Título: Ministros bolivianos feitos reféns são libertados em ação violenta
Autor: João Naves
Fonte: O Estado de São Paulo, 20/04/2006, Economia & Negócios, p. B10

Manifestantes protestavam contra o embargo da construção de siderúrgica brasileira

Três ministros bolivianos foram libertados na manhã de ontem - numa ação descrita como violenta, envolvendo 100 policiais - depois de terem sido feito reféns na noite de terça-feira na cidade de Puerto Suarez, divisa com Corumbá no Pantanal de Mato Grosso do Sul. A ação fez parte de protesto pelo embargo das obras da Siderúrgica EBX, do empresário brasileiro Eike Batista. Carlos Villegas, Walter Vilarroel e Celinda Sossa, ministros do Desenvolvimento Sustentável, Minas e Desenvolvimento Econômico, respectivamente, ficaram presos na sede do Comitê Cívico. Pelo menos três mil bolivianos estão mobilizados para evitar novas ações criminosas.
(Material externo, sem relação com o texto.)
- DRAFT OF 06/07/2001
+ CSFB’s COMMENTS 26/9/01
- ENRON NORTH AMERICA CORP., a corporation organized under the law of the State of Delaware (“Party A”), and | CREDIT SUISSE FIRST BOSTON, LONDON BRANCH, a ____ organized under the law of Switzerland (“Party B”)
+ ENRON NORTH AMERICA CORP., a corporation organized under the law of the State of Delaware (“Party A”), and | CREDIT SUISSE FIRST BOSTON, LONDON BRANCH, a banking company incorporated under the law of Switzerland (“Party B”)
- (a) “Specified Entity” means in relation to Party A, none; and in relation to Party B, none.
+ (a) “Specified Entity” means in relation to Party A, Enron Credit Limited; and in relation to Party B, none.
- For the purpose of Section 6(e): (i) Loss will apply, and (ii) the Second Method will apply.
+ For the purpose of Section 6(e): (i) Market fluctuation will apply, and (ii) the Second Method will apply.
Depois que os policiais invadiram o local e libertaram os ministros, uma multidão bloqueou a fronteira entre Arroyo Concepción e Corumbá impedindo o trânsito até de pedestres. O presidente do comitê, Edil Gericke, afirmou que não há previsão de liberação da fronteira e tampouco da rodovia que liga Puerto Suarez a Santa Cruz de La Sierra.

A estação ferroviária de Puerto Quijarro, vizinho de Puerto Suarez, amanheceu fechada com aviso fixado na entrada principal informando aos passageiros que por causa do clima de insegurança, o expediente foi encerrado sem data para o retorno ao normal.
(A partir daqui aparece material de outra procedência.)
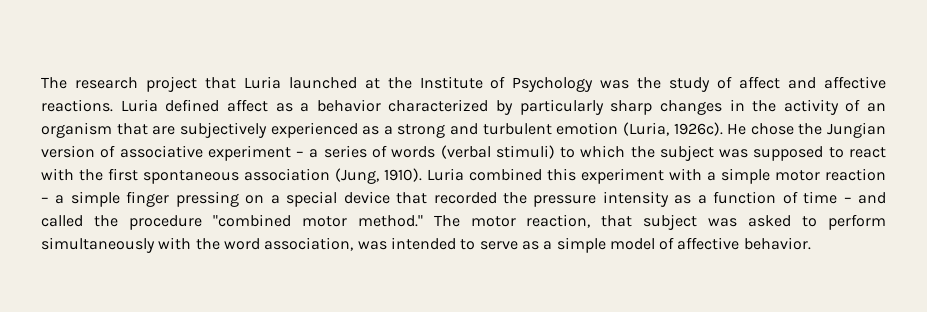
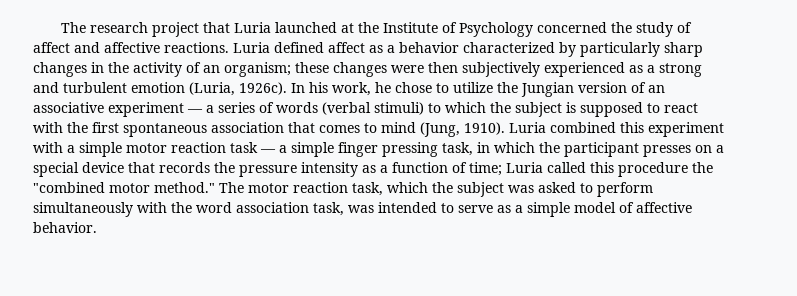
- The research project that Luria launched at the Institute of Psychology was the study of affect and affective reactions.
+ The research project that Luria launched at the Institute of Psychology concerned the study of affect and affective reactions.
- Luria defined affect as a behavior characterized by particularly sharp changes in the activity of an organism that are subjectively experienced as a strong and turbulent emotion (Luria, 1926c).
+ Luria defined affect as a behavior characterized by particularly sharp changes in the activity of an organism; these changes were then subjectively experienced as a strong and turbulent emotion (Luria, 1926c).
- He chose the Jungian version of associative experiment – a series of words (verbal stimuli) to which the subject was supposed to react with the first spontaneous association (Jung, 1910).
+ In his work, he chose to utilize the Jungian version of an associative experiment — a series of words (verbal stimuli) to which the subject is supposed to react with the first spontaneous association that comes to mind (Jung, 1910).
- Luria combined this experiment with a simple motor reaction – a simple finger pressing on a special device that recorded the pressure intensity as a function of time – and called the procedure "combined motor method."
+ Luria combined this experiment with a simple motor reaction task — a simple finger pressing task, in which the participant presses on a special device that records the pressure intensity as a function of time; Luria called this procedure the "combined motor method."
- The motor reaction, that subject was asked to perform simultaneously with the word association, was intended to serve as a simple model of affective behavior.
+ The motor reaction task, which the subject was asked to perform simultaneously with the word association task, was intended to serve as a simple model of affective behavior.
Como principal líder do protesto, Gericke afirmou que a atitude foi autoritária e viola a Constituição política do país. "O presidente Evo Morales jamais poderia usar o Exército contra o povo. Durante sua campanha eleitoral, usou o artifício dos bloqueios que acontecem aqui para conquistas políticas." Demonstrando nervosismo com gestos rápidos dos braços e semblante de decepção, disse em tom alto que o governo quer "uma briga feia e vai ter".
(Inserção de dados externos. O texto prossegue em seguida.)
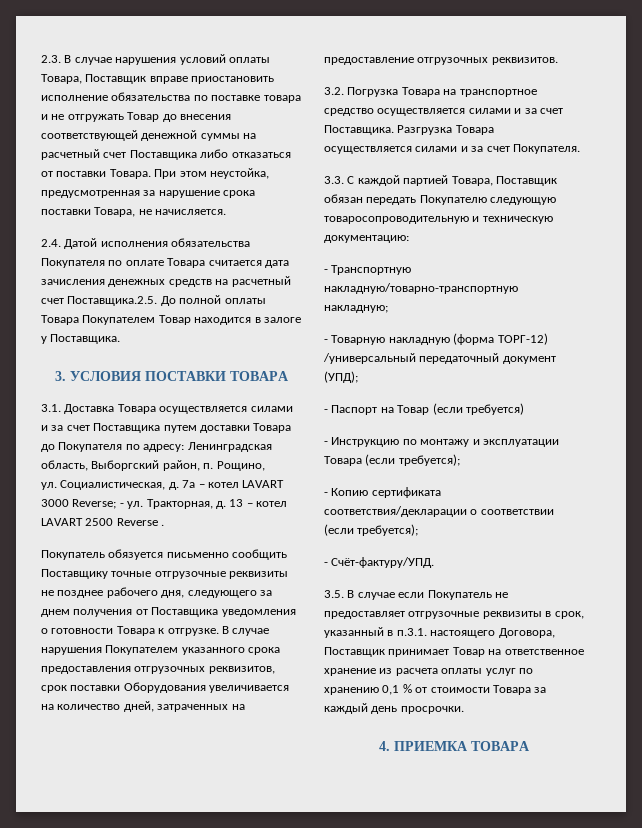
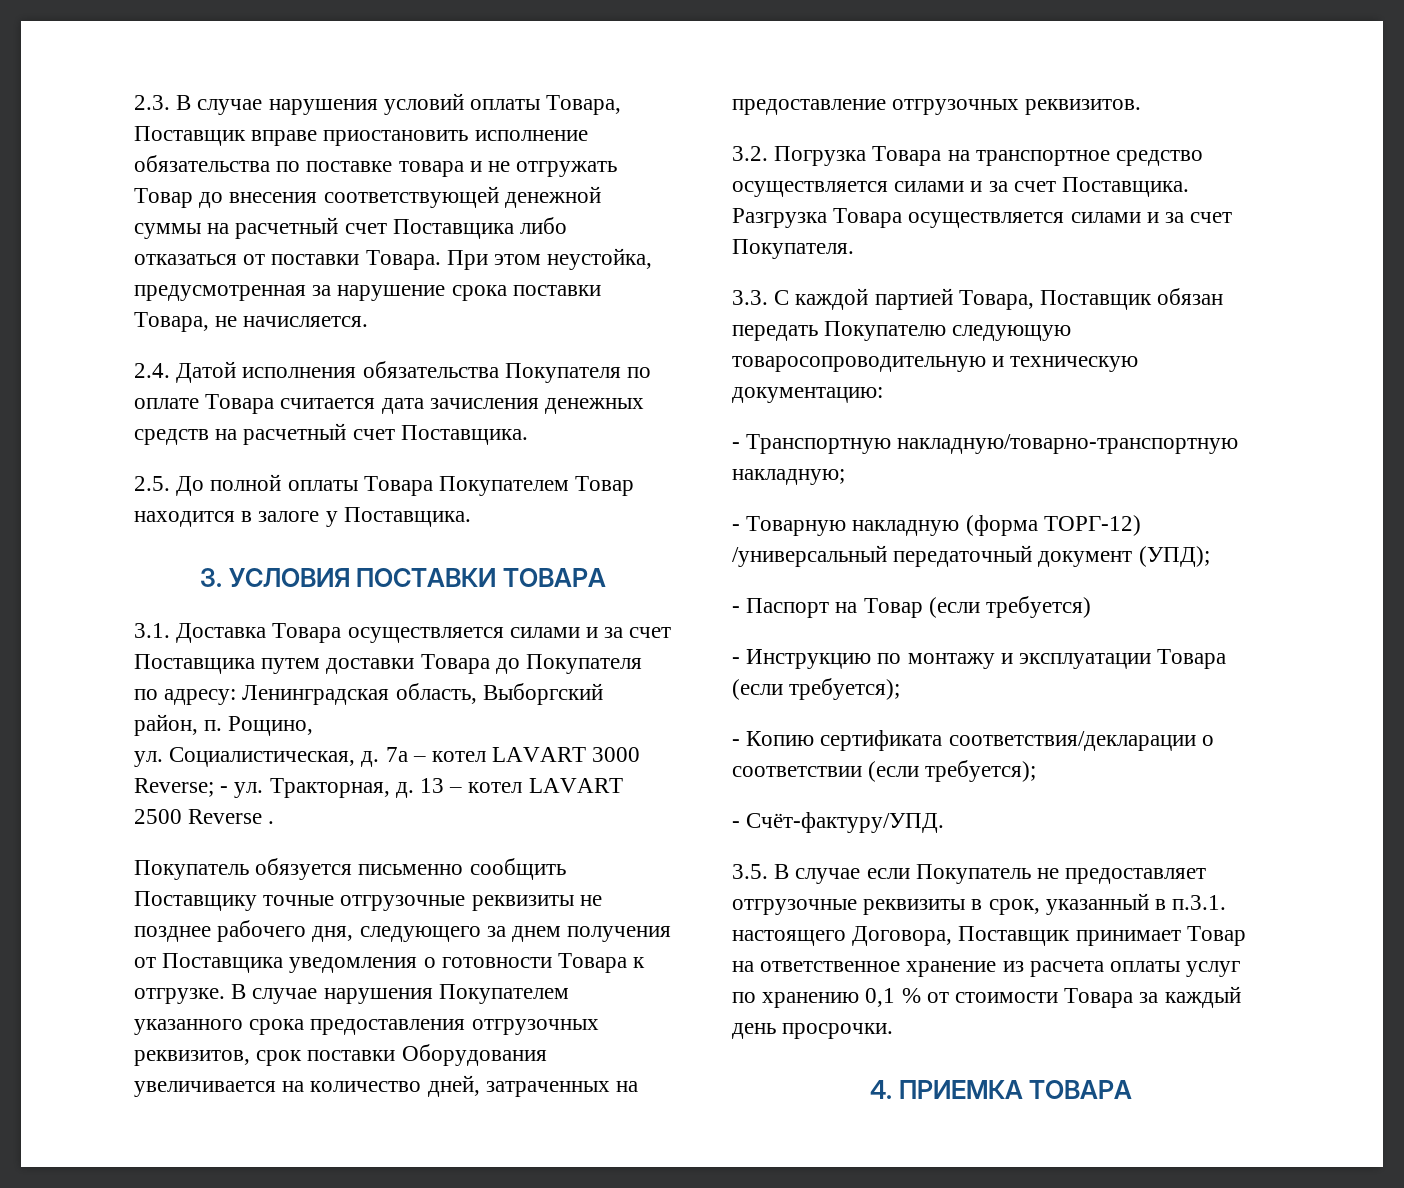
- 2.4. Датой исполнения обязательства Покупателя по оплате Товара считается дата зачисления денежных средств на расчетный счет Поставщика.2.5. До полной оплаты Товара Покупателем Товар находится в залоге у Поставщика.
+ 2.4. Датой исполнения обязательства Покупателя по оплате Товара считается дата зачисления денежных средств на расчетный счет Поставщика.
+ 2.5. До полной оплаты Товара Покупателем Товар находится в залоге у Поставщика.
Em resposta, o presidente boliviano disse que não tem medo dos manifestantes e não vai aceitar provocações, reiterando sua determinação de "expulsar as máfias que integram empresas ilegais de países vizinhos".

Tudo começou na semana passada, quando começaram correr boatos de que as obras da EBX seriam interditadas. A confirmação chegou pelos três ministros que foram pessoalmente a Puerto Suarez anunciar a decisão governamental. "Foi a gota d'água que faltava", comentou Edil Gericke. Ele explicou que a EBX iniciou as obras em Puerto Suarez em agosto de 2005 e emprega 900 trabalhadores de Puerto Suarez e cidades vizinhas, onde há escassez de trabalho e a maioria vive da venda de produtos regionais e importados. O custo estimado para a conclusão da obra é de US$ 1,5 bilhão.

Para o ministro do Desenvolvimento Sustentável, Carlos Villegas, a construção da siderúrgica foi embargada porque desrespeitou regras de proteção ao meio ambiente. Segundo o governo boliviano, a obra também está sendo erguida em um limite inferior a 50 quilômetros da faixa de fronteira, o que contraria a Constituição do país.

Villegas adiantou que os ministros, juntamente com Evo Moralles, continuarão buscando a compreensão da população, no sentido de manter o embargo.

Essa posição poderá resultar em problemas mais graves, segundo as correntes contrárias às alegações oficiais. Elas declararam que a partir de hoje está decretado o "paro cívico" (greve cívica), que começa com a adesão e apoio integral de 16 prefeitos da região "Chiquitania" - cidades na divisa com o Brasil.